Looking to the Future: What’s next for Apple and OS X

Technology is all about the next step. Improving your existing technologies, creating new ones to solve problems, or coming up with new ways to do things. Apple and OS X are no exception. As you read this, teams of engineers from many different companies are hard at work inventing and working on new and innovative technologies that will show up in Apple hardware, iPhones and future versions of OS X.

Some of the future technologies that are likely to be a part of the next version of OS X and possibly your next Mac are:

Already Here:

Solid State Drives (SSD): Hard drives have natural limitations due to their mechanical design. There’s only so fast you can spin them, you need room for the platters, heads and motors. Cooling is essential and of course, data loss is frequent. Solid State Drives are basically larger flash based storage units to replace hard drives. They are smaller, take up less power and can withstand more normal wear and tear than a conventional drive before losing data. Right now, they aren’t “new” technology – they’ve been around for a few years now but what’s new about them is that (like Flat Panel HDTVs) they are becoming better, more reliable, faster, larger in capacity and cheaper. Your iPhone or iPod Touch is basically a small computer with a Solid State Drive.

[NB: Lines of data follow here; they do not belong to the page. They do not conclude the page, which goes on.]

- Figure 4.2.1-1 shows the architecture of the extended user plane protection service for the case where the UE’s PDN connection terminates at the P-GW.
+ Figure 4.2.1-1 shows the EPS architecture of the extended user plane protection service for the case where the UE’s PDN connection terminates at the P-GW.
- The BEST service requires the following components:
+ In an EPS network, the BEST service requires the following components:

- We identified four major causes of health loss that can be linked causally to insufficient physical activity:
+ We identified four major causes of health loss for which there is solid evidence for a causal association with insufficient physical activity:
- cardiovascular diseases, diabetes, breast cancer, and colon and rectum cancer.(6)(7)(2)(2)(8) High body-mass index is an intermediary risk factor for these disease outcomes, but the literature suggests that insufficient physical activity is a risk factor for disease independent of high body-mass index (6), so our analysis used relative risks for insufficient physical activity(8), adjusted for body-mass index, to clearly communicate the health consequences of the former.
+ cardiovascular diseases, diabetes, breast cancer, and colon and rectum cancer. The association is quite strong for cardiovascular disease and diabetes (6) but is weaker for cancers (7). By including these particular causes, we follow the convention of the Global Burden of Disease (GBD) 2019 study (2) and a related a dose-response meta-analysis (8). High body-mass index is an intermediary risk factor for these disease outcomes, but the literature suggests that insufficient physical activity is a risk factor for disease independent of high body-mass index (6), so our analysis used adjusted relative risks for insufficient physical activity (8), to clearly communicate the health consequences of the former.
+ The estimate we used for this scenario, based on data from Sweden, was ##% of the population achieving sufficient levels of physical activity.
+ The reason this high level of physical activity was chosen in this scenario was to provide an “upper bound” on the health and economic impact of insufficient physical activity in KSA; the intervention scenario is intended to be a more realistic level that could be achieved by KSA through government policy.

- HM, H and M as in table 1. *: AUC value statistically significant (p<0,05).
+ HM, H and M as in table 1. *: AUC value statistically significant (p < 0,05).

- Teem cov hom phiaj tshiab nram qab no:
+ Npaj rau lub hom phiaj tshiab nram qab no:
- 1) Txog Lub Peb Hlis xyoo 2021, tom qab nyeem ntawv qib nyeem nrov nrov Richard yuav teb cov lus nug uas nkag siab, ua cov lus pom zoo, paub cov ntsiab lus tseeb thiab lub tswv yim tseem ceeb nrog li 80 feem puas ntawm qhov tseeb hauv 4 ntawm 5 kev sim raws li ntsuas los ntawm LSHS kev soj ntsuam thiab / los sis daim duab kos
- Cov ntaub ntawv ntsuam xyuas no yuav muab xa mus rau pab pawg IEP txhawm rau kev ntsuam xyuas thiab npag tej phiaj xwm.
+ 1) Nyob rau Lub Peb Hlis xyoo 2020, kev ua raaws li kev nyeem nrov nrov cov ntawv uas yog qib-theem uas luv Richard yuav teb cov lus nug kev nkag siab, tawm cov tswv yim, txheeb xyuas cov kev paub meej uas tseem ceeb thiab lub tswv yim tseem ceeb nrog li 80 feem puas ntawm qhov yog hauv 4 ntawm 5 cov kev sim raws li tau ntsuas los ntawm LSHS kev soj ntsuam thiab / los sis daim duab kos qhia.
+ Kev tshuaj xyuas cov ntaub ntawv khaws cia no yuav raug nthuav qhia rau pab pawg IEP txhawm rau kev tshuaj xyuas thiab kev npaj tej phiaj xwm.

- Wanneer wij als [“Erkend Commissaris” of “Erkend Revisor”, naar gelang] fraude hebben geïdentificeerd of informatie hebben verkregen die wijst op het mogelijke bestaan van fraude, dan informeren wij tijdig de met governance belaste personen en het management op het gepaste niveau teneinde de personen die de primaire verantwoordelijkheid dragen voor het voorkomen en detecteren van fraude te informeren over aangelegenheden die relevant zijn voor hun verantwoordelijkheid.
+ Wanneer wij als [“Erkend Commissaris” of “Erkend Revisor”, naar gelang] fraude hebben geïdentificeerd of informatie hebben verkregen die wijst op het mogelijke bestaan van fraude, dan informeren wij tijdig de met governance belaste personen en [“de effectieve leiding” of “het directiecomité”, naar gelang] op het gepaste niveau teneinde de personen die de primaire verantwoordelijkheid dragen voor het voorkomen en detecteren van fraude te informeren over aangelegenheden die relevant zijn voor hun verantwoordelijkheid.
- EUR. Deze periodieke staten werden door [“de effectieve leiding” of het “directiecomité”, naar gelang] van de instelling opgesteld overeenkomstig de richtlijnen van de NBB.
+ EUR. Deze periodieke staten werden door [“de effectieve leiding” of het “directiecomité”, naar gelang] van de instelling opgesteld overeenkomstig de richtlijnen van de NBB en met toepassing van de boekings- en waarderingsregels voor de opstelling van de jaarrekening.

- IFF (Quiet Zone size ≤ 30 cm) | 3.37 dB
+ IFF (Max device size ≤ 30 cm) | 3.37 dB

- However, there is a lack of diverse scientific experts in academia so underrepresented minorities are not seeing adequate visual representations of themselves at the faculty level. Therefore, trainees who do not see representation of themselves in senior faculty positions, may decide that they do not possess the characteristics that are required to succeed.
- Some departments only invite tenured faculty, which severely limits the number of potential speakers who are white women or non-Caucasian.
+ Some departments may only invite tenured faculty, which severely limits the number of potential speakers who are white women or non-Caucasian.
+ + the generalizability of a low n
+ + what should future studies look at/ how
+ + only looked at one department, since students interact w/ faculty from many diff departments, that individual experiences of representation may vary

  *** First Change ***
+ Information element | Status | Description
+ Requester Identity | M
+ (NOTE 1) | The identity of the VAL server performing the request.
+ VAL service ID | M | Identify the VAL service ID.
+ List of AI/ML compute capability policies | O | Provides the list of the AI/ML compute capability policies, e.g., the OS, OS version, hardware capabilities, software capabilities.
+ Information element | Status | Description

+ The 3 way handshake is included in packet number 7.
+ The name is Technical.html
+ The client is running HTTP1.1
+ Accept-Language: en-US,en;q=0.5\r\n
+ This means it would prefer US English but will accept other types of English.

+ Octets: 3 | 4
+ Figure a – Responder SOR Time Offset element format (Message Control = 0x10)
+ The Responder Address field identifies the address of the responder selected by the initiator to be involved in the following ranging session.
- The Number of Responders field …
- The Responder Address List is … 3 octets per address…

Parallel Processing: With the release of Snow Leopard and its GrandCentral / OpenCL technologies, Apple has made it easier for developers to tap into the power of parallel processing on mutlicore chips and graphics cards. Now, instead of a developer having to code the processing along with the application, they can just take advantage of OpenCL and let GrandCentral do the multicore threading. Look for more parallel processing aware applications, and significant speed boosts in the near future as developers begin to work with these new apis.

802.11n: The latest revision to WiFi is already common in Macs, Base Stations and PCs. What’s so special about 802.11n is that this is only the beginning for it. Currently MacBooks and Base Stations run 802.11n at around 130 Mbits/s. Now throw in channel bonding, MIMO, and Frame Aggregation all running over four streams with 40 Mhz wide channels and 802.11n’s top speed is a theoretical 600 Mbits/s!

DOCSIS 3.0: Cable Modems run via a standard called DOCSIS (Data Over Cable Service Interface Specification). Currently, most cable providers are running at DOCSIS 2.0 which gives you speeds of about 30Mbits Up and 42Mbits Down. DOCSIS 3.0 has the same speed ranges but like 802.11n, DOCSIS 3.0 boosts speeds by adding together channels (Channel Bonding). Typical DOCSIS 3.0 speeds are around 122Mbits Up and 171-343Mbits Down. Best of all, to provide this speed boost, all your cable provider needs to do is install different equipment at the head end and provide you with a new cable modem or a firmware upgrade.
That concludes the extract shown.